[Start of section]
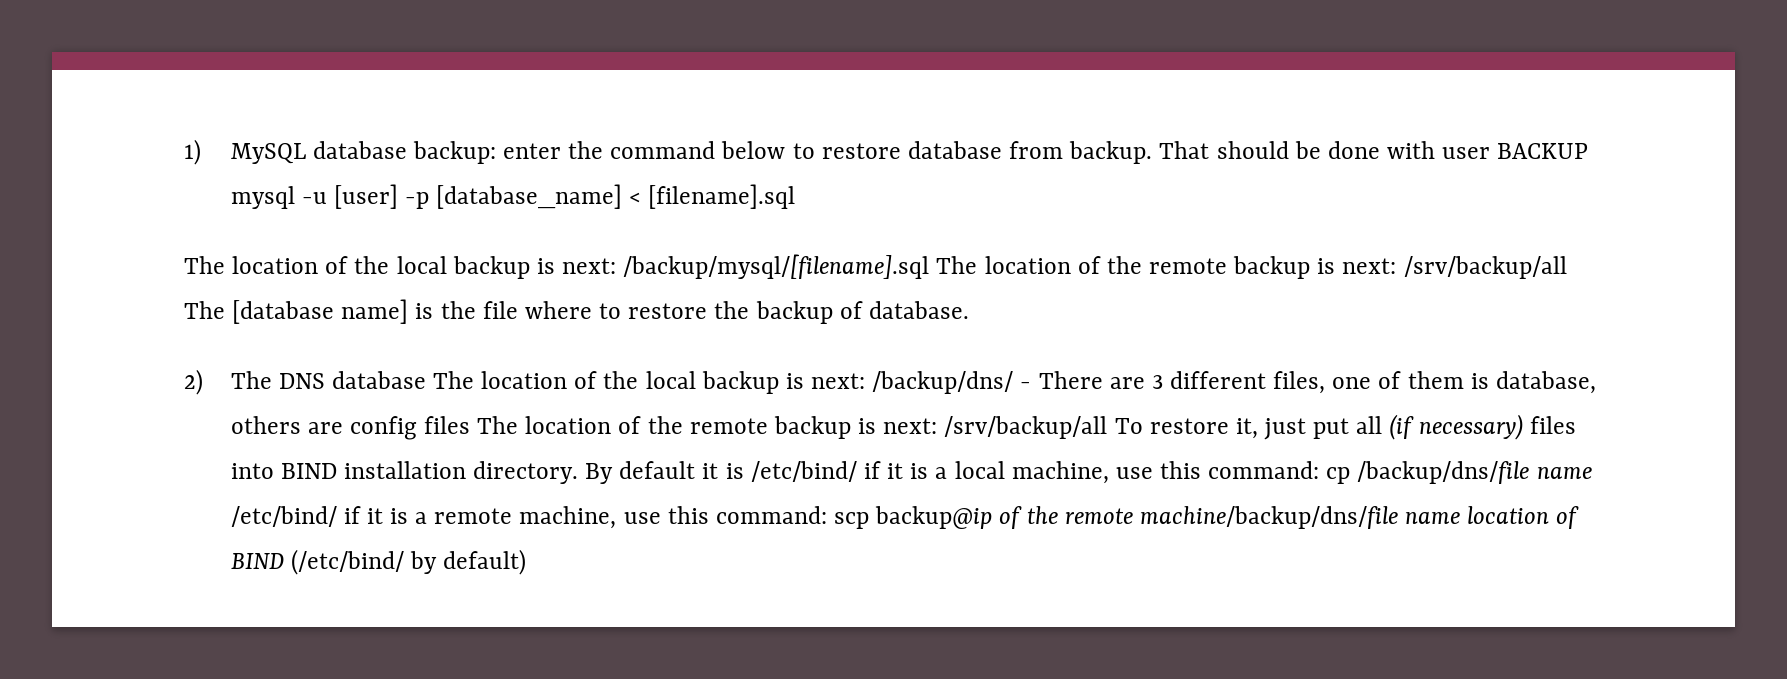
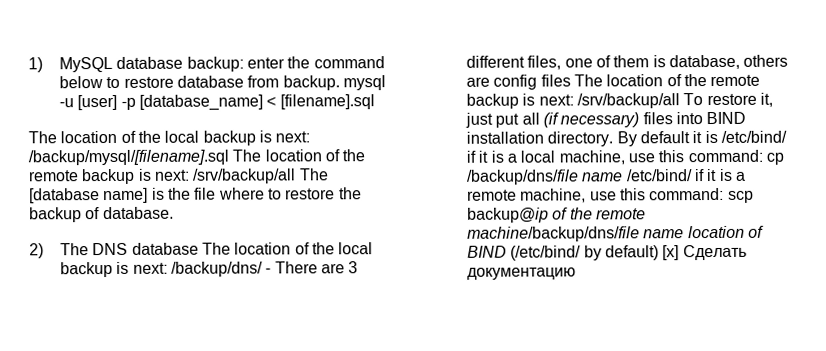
[1159,141,1589,159] That should be done with user BACKUP -> (340, 83) none
(526, 562) none -> [662,244,747,261] [467,267,577,280] [x] Сделать документацию

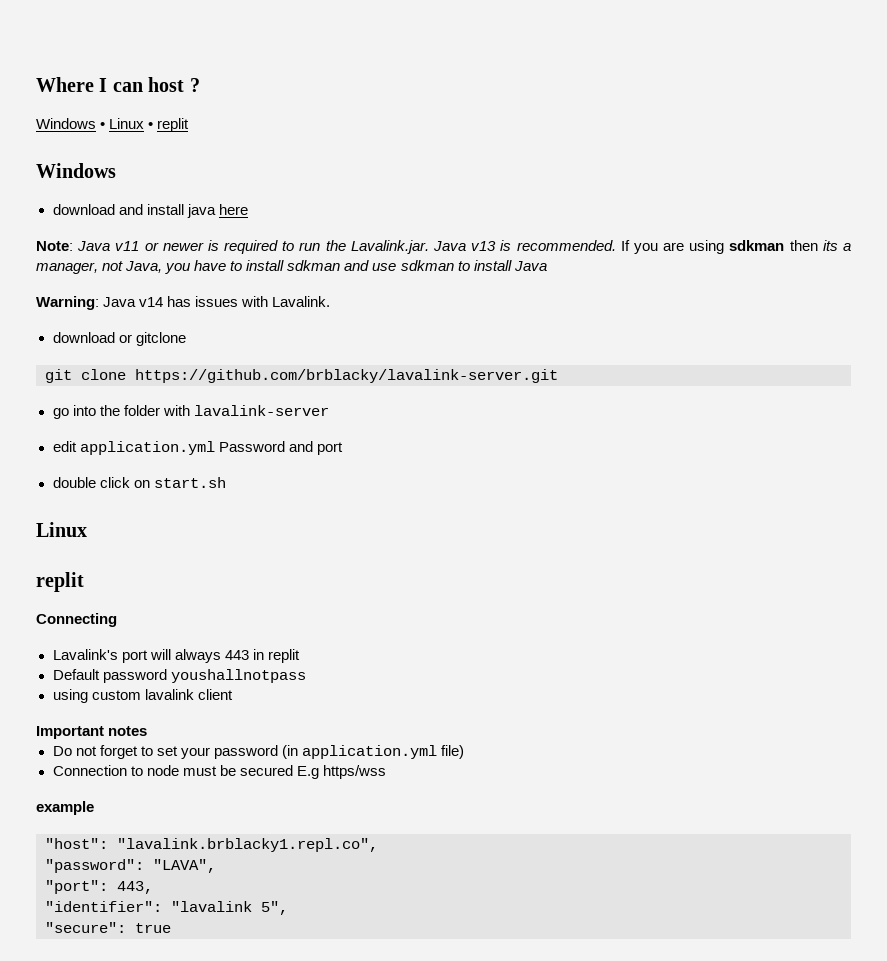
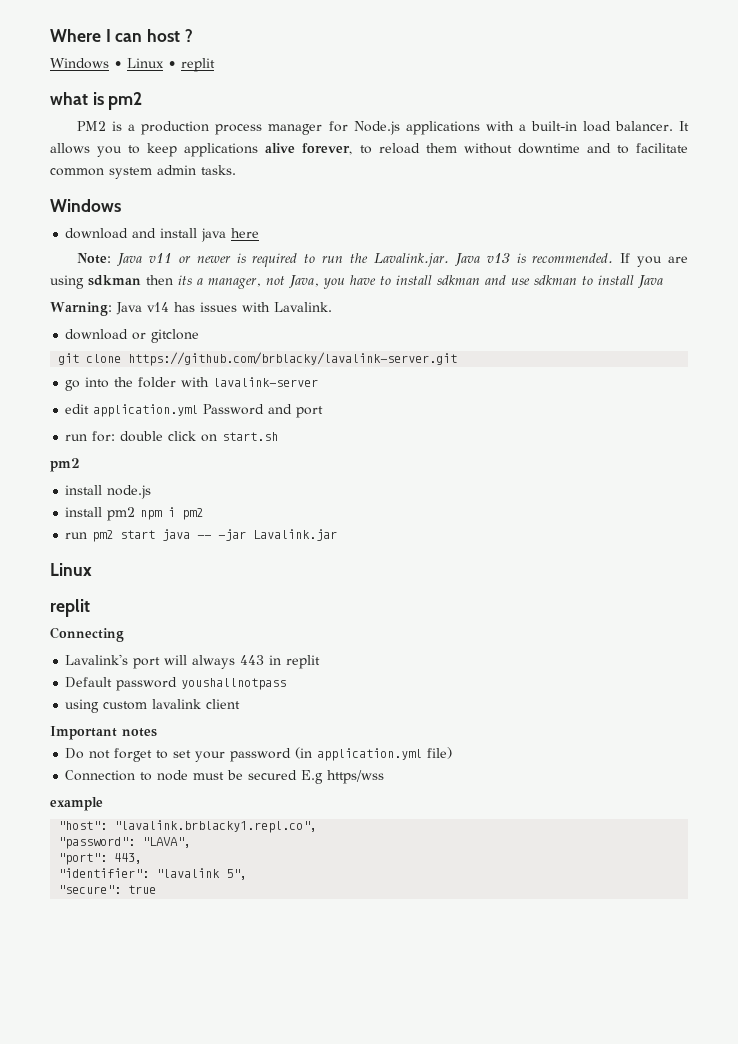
(190, 125) none -> [50,92,143,110] [77,121,689,135] [50,143,688,157] [50,165,236,179] // what is pm2 // PM2 is a production process manager for Node.js applications with a built-in load balancer. It allows you to keep applications alive forever, to reload them without downtime and to facilitate common system admin tasks.
(343, 448) none -> [65,431,116,442] run for:
(226, 482) none -> [50,458,80,472] [65,485,152,499] [65,507,204,521] [65,529,338,542] // pm2 // install node.js // install pm2 npm i pm2 // run pm2 start java -- -jar Lavalink.jar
[End of section]
Exercise description: Go through the data above and return each line containing the string "with".

Result for this task:
[1159,141,1589,159] That should be done with user BACKUP -> (340, 83) none
(190, 125) none -> [50,92,143,110] [77,121,689,135] [50,143,688,157] [50,165,236,179] // what is pm2 // PM2 is a production process manager for Node.js applications with a built-in load balancer. It allows you to keep applications alive forever, to reload them without downtime and to facilitate common system admin tasks.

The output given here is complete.